→ **What this task involves**
Make an exact copy, without pictures, of the lines below from the one containing "- One such document" to the last line, both ends included.

→ **Records**
[Start of section]

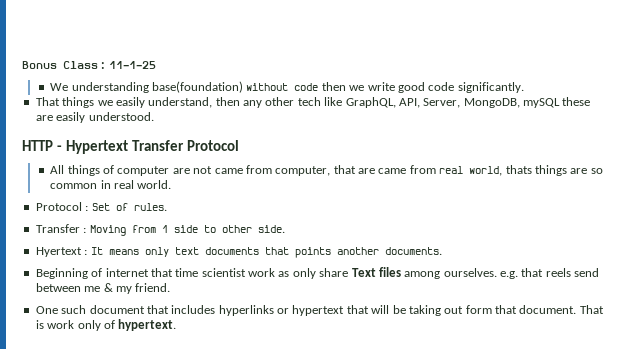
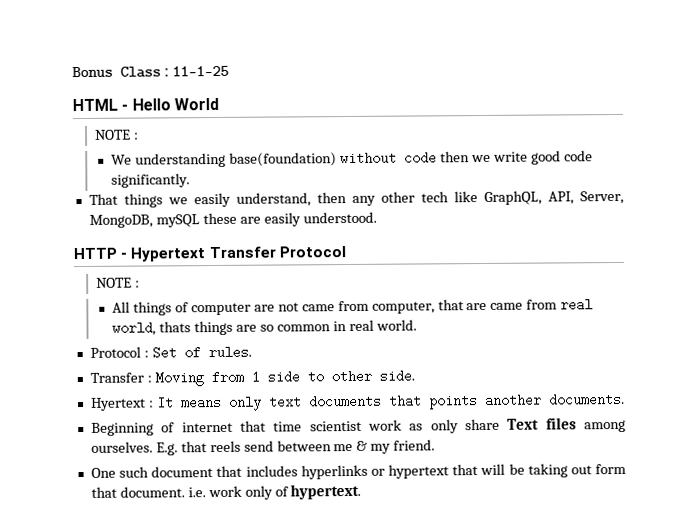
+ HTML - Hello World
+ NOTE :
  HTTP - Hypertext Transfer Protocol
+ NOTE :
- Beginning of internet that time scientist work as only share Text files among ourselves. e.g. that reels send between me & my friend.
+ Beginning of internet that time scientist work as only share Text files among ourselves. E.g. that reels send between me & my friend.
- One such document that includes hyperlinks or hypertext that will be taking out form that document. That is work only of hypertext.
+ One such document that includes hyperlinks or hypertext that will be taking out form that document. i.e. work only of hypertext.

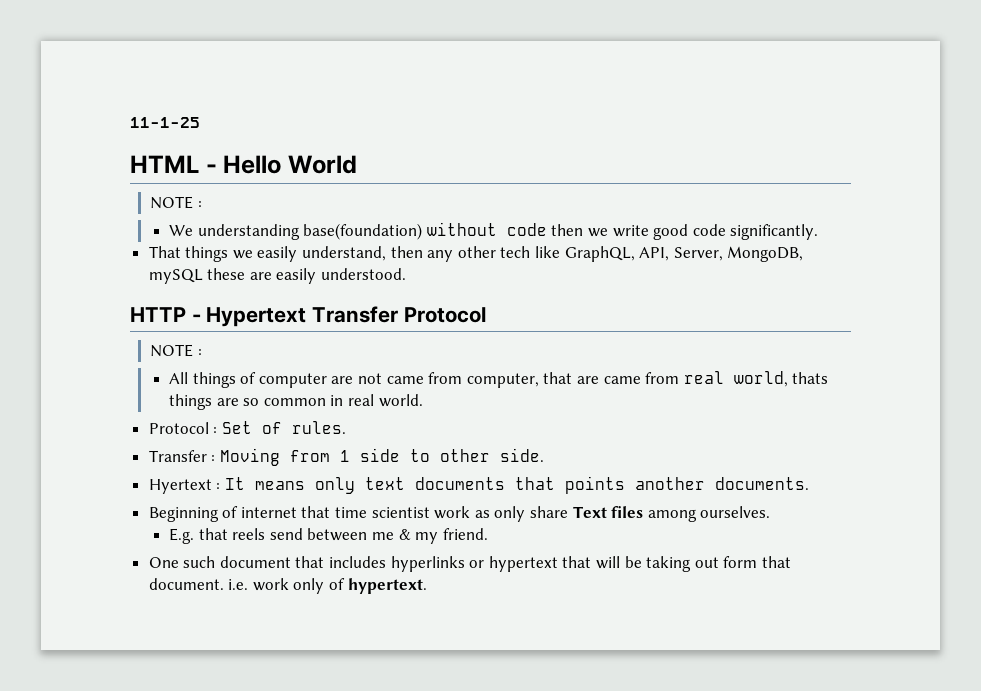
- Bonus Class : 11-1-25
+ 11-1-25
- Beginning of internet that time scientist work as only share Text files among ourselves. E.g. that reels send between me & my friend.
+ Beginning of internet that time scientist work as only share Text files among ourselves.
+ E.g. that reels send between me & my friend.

[End of section]

→ **The completed task**
- One such document that includes hyperlinks or hypertext that will be taking out form that document. That is work only of hypertext.
+ One such document that includes hyperlinks or hypertext that will be taking out form that document. i.e. work only of hypertext.

- Bonus Class : 11-1-25
+ 11-1-25
- Beginning of internet that time scientist work as only share Text files among ourselves. E.g. that reels send between me & my friend.
+ Beginning of internet that time scientist work as only share Text files among ourselves.
+ E.g. that reels send between me & my friend.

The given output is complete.